"Fluster’d with flowing cups": Alcoholism, Humoralism, and the Prosthetic Narrative in Othello

David Houston Wood


This essay examines William Shakespeare’s Othello as an example of early modern narrative prosthesis. Rather than look to visual markers of difference and abnormality upon which claims of narrative prosthesis frequently rely, the essay examines the way Othello presents such difference and abnormality as an inward aspect of the psychosomatic construction of the humoral self.
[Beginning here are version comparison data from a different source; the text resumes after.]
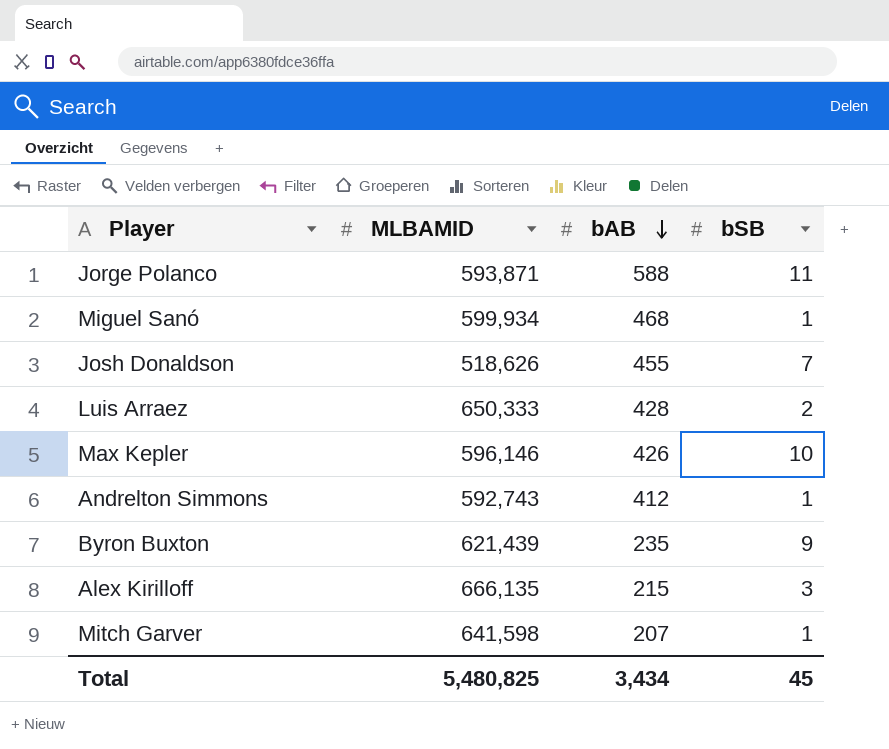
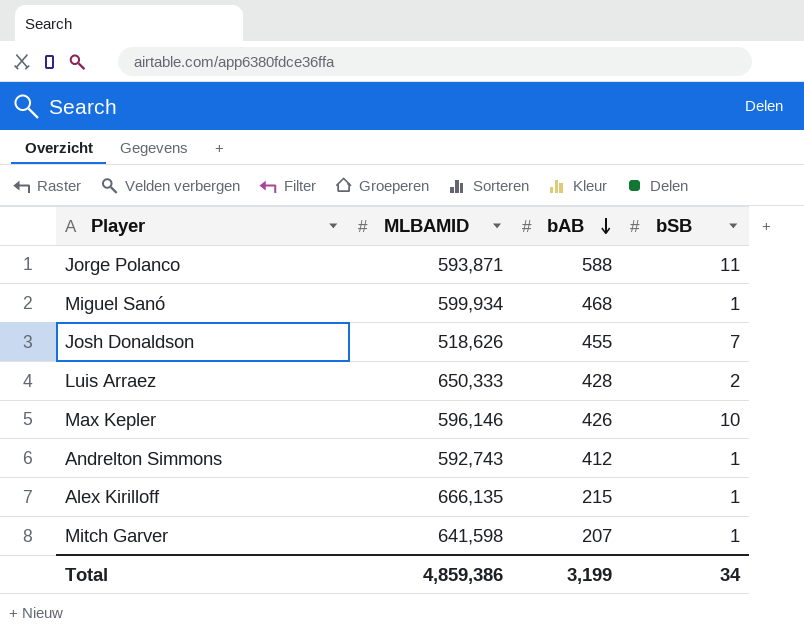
row Byron Buxton: 621,439 | 235 | 9 -> none
Alex Kirilloff | bSB: 3 -> 1
Total | MLBAMID: 5,480,825 -> 4,859,386
Total | bAB: 3,434 -> 3,199
Total | bSB: 45 -> 34

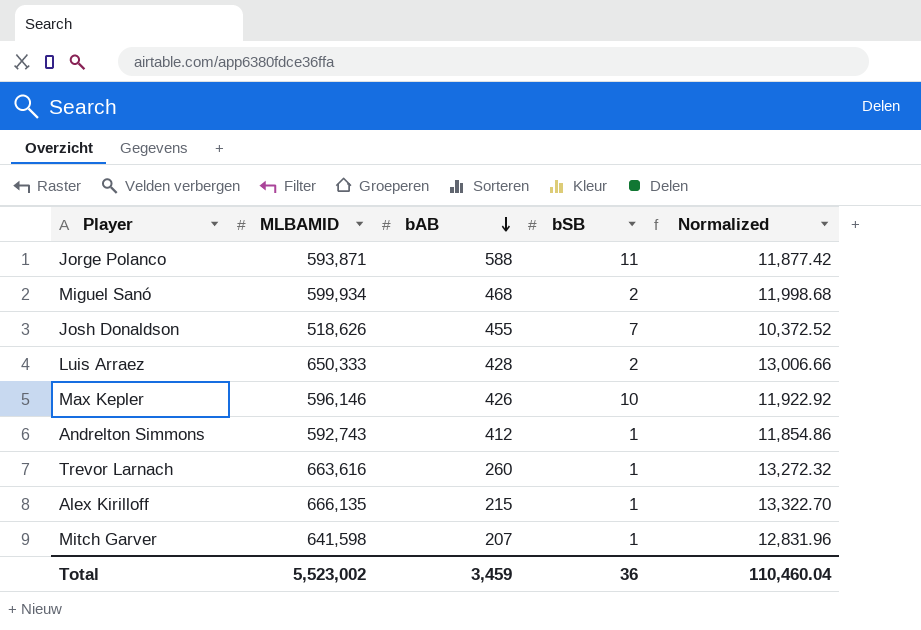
column Normalized | formula: none -> [MLBAMID] * 0.02
Miguel Sanó | bSB: 1 -> 2
row Trevor Larnach: none -> 663,616 | 260 | 1 | 13,272.32
Total | MLBAMID: 4,859,386 -> 5,523,002
Total | bAB: 3,199 -> 3,459
Total | bSB: 34 -> 36

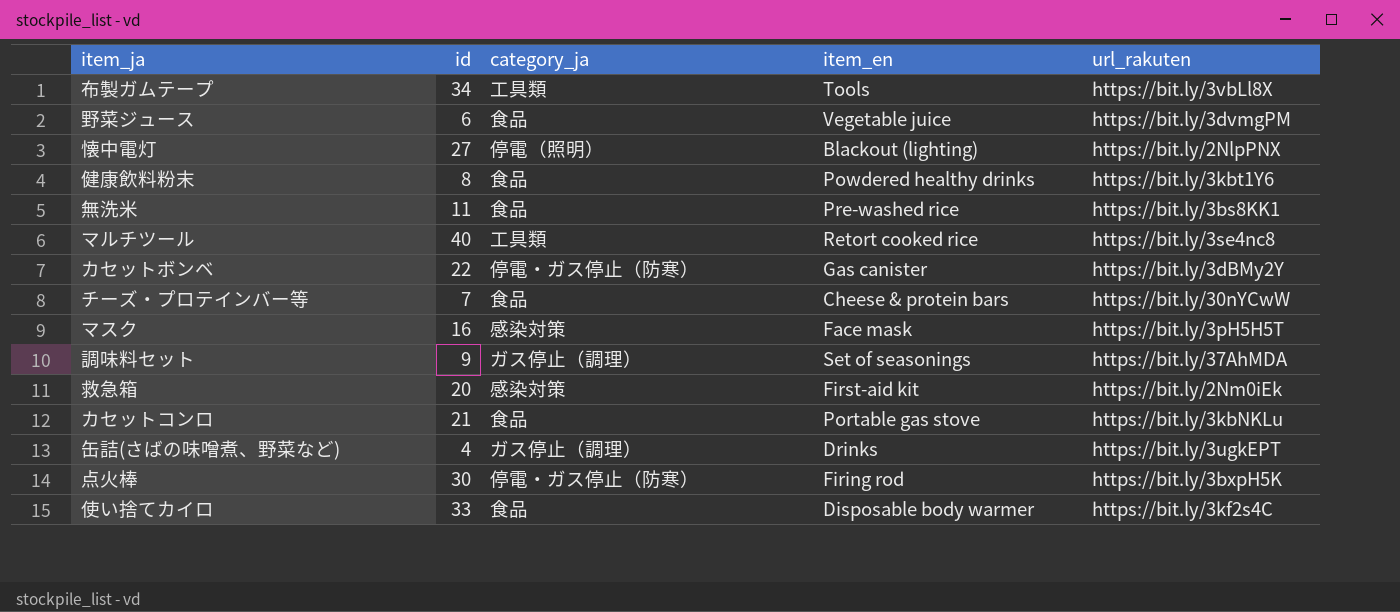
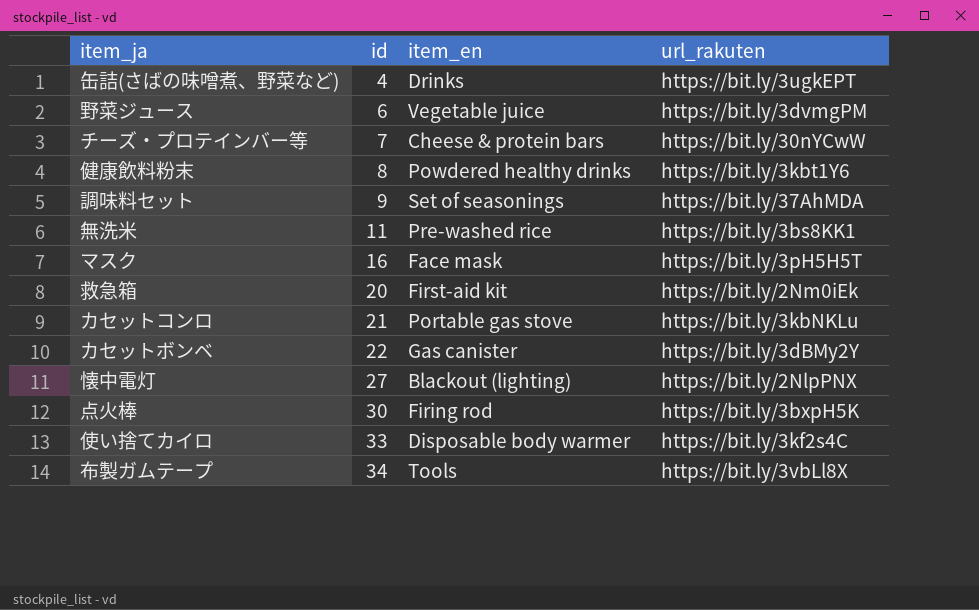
row order: none -> id ascending
column category_ja | position: 3 -> none
row マルチツール: 40 | 工具類 | Retort cooked rice | https://bit.ly/3se4nc8 -> none

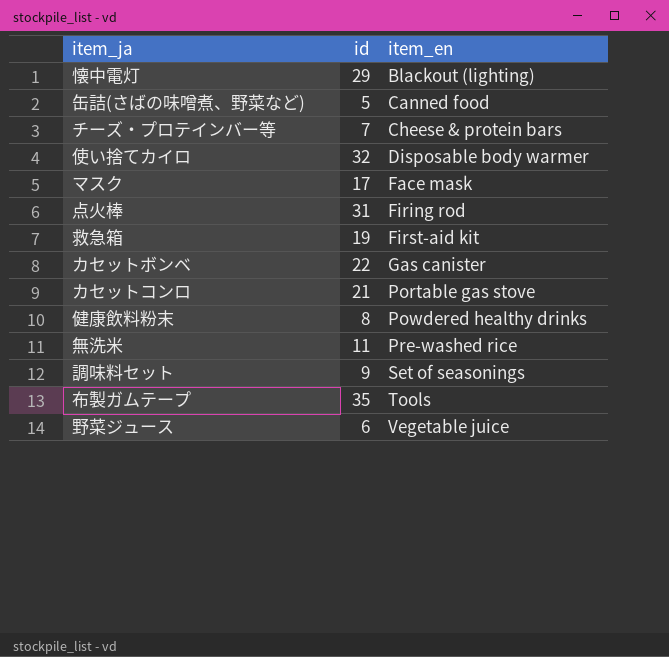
row order: id ascending -> item_en ascending
column url_rakuten | position: 4 -> none
懐中電灯 | id: 27 -> 29
缶詰(さばの味噌煮、野菜など) | id: 4 -> 5
缶詰(さばの味噌煮、野菜など) | item_en: Drinks -> Canned food
使い捨てカイロ | id: 33 -> 32
マスク | id: 16 -> 17
点火棒 | id: 30 -> 31
救急箱 | id: 20 -> 19
布製ガムテープ | id: 34 -> 35

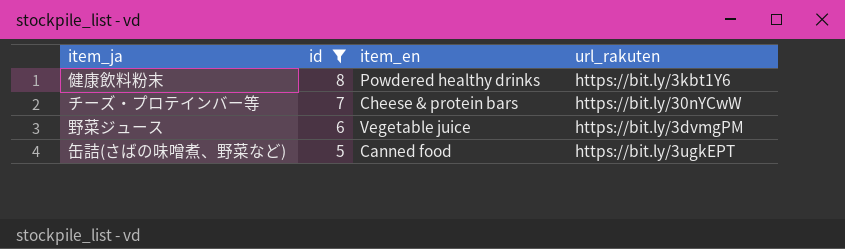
filter: none -> id <= 8
row order: item_en ascending -> id descending
column url_rakuten | position: none -> 4

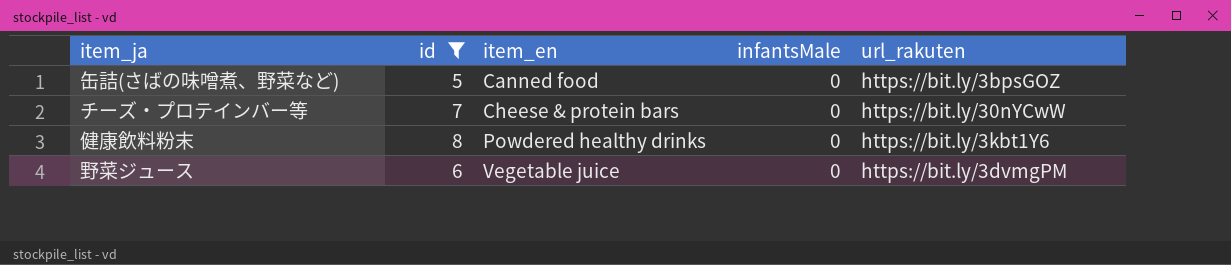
row order: id descending -> item_en ascending
column infantsMale | position: none -> 4
缶詰(さばの味噌煮、野菜など) | url_rakuten: https://bit.ly/3ugkEPT -> https://bit.ly/3bpsGOZ

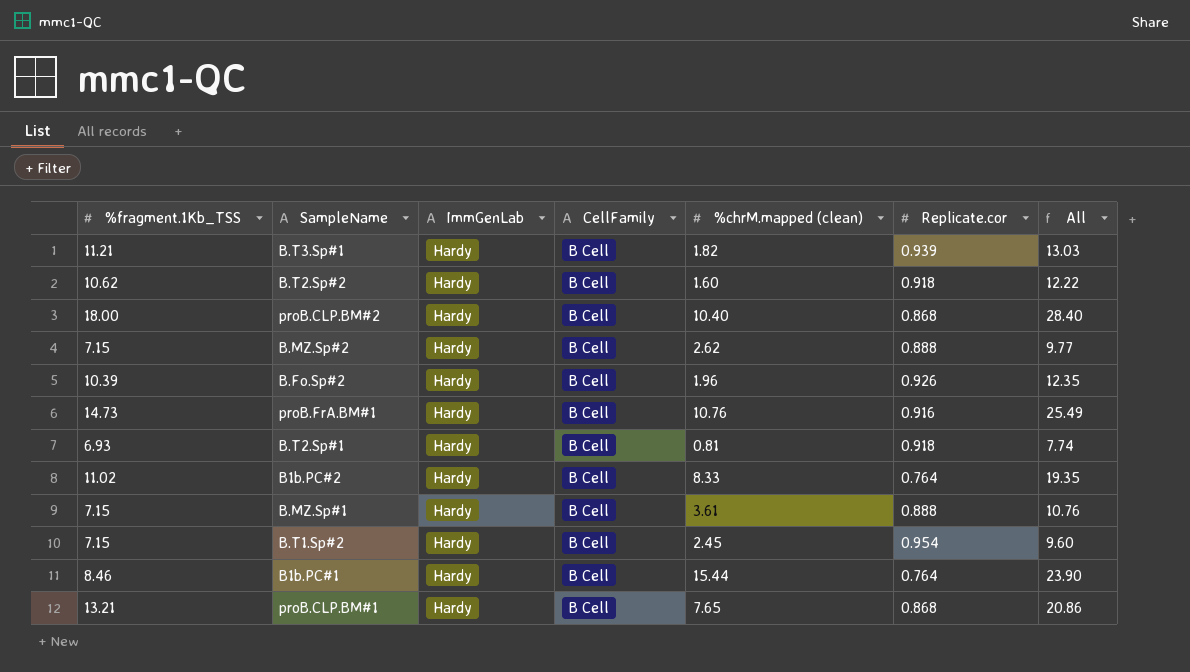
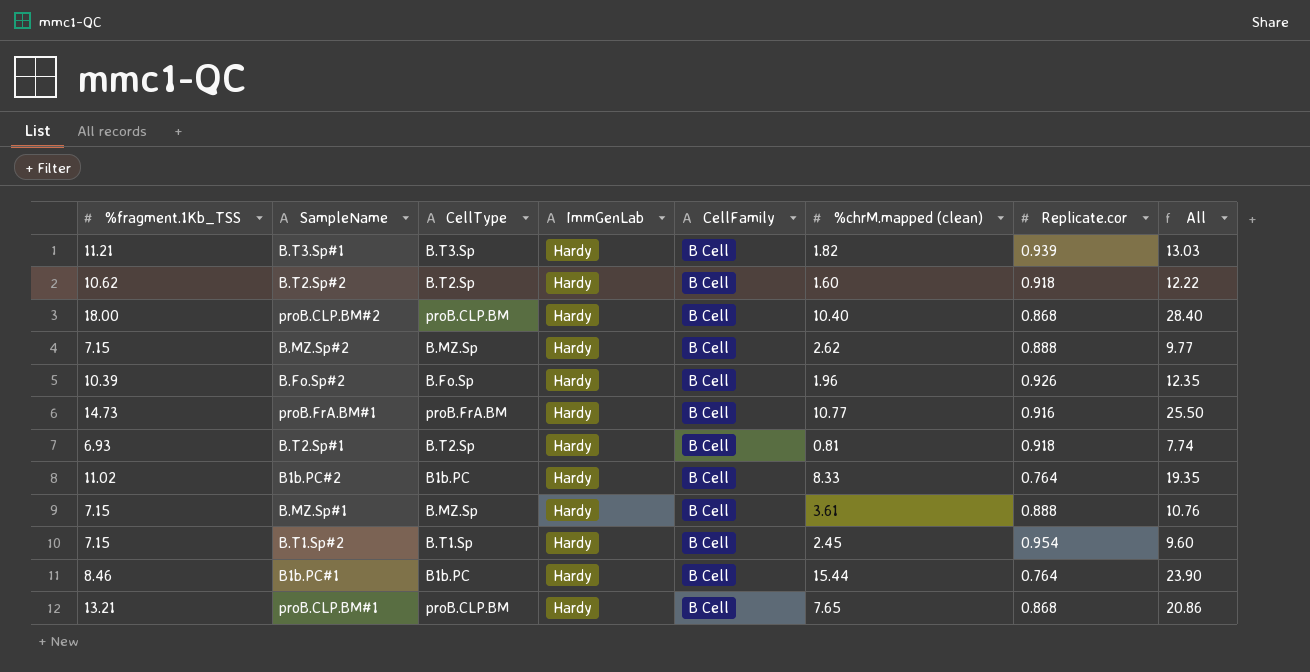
column CellType | position: none -> 3
proB.FrA.BM#1 | %chrM.mapped (clean): 10.76 -> 10.77
proB.FrA.BM#1 | All: 25.49 -> 25.50

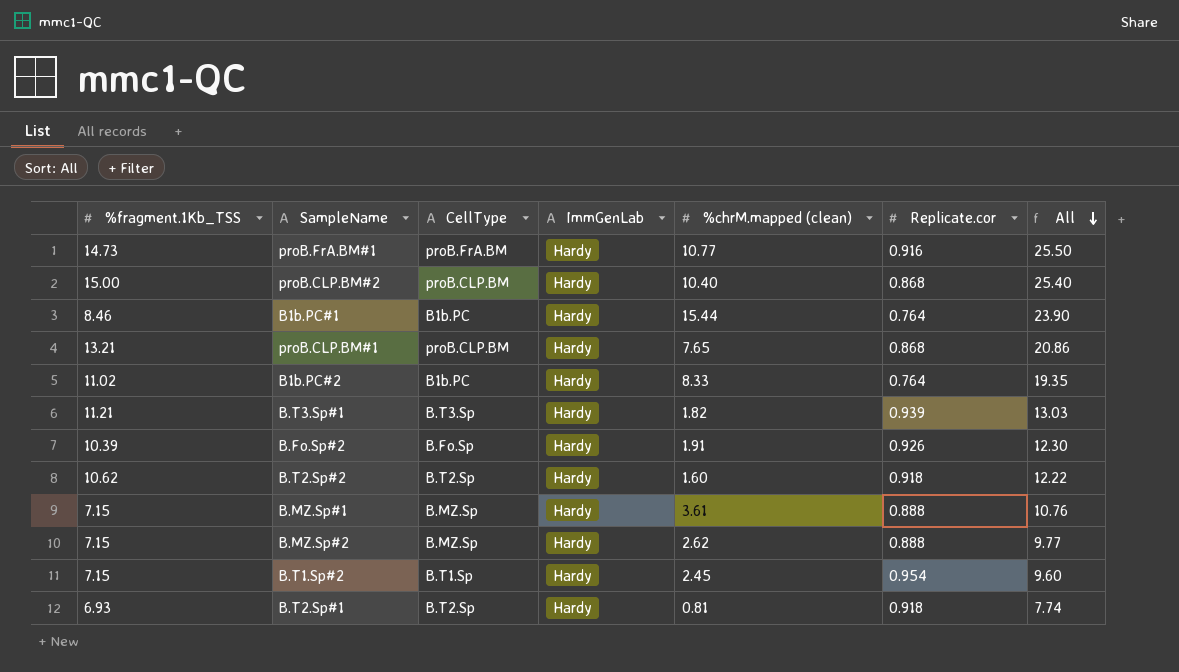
row order: none -> All descending
column CellFamily | position: 5 -> none
proB.CLP.BM#2 | %fragment.1Kb_TSS: 18.00 -> 15.00
proB.CLP.BM#2 | All: 28.40 -> 25.40
B.Fo.Sp#2 | %chrM.mapped (clean): 1.96 -> 1.91
B.Fo.Sp#2 | All: 12.35 -> 12.30

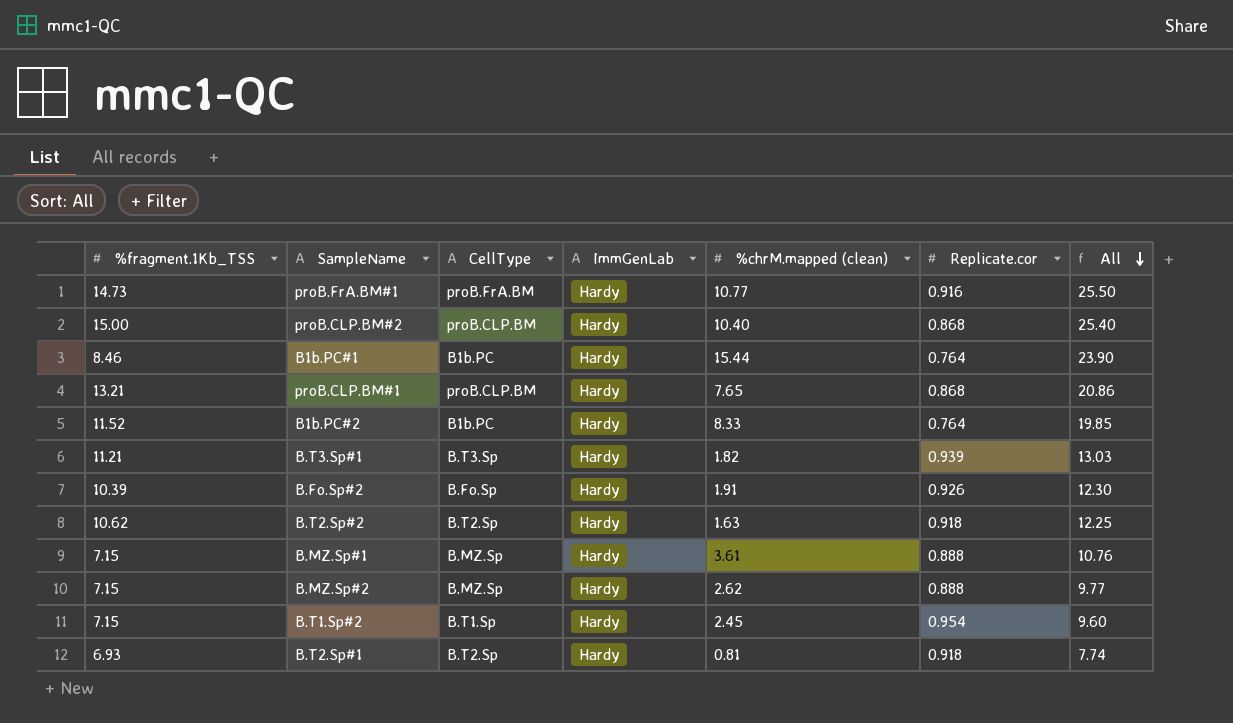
B1b.PC#2 | %fragment.1Kb_TSS: 11.02 -> 11.52
B1b.PC#2 | All: 19.35 -> 19.85
B.T2.Sp#2 | %chrM.mapped (clean): 1.60 -> 1.63
B.T2.Sp#2 | All: 12.22 -> 12.25

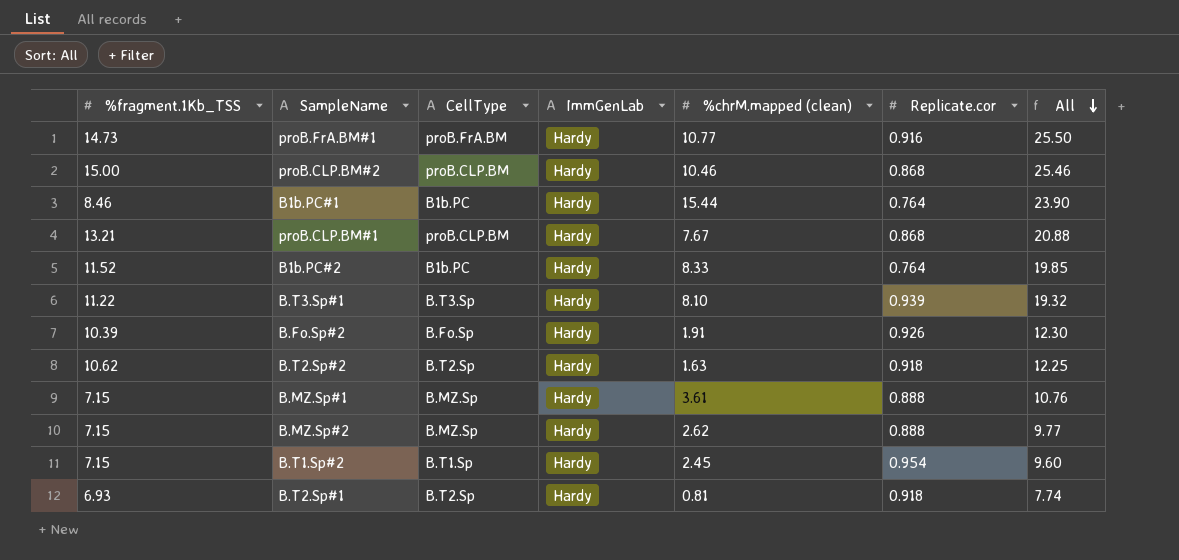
proB.CLP.BM#2 | %chrM.mapped (clean): 10.40 -> 10.46
proB.CLP.BM#2 | All: 25.40 -> 25.46
proB.CLP.BM#1 | %chrM.mapped (clean): 7.65 -> 7.67
proB.CLP.BM#1 | All: 20.86 -> 20.88
B.T3.Sp#1 | %fragment.1Kb_TSS: 11.21 -> 11.22
B.T3.Sp#1 | %chrM.mapped (clean): 1.82 -> 8.10
B.T3.Sp#1 | All: 13.03 -> 19.32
Drawing upon classical, medieval, and early modern views that correlate a medical relationship between wine and the black bile of humoral melancholy, the essay engages Shakespeare’s numerous representations of drunkenness, especially Hamlet’s formulation (in the context of his uncle, Claudius) of the disease-model of drunkenness we today term alcoholism. The essay then turns to Othello to explore how Shakespeare’s representation of Michael Cassio’s alcoholic “infirmity” serves as both a characterological and narrative prosthetic model for Othello’s propensity to jealous rage that Iago both manipulates and confounds.   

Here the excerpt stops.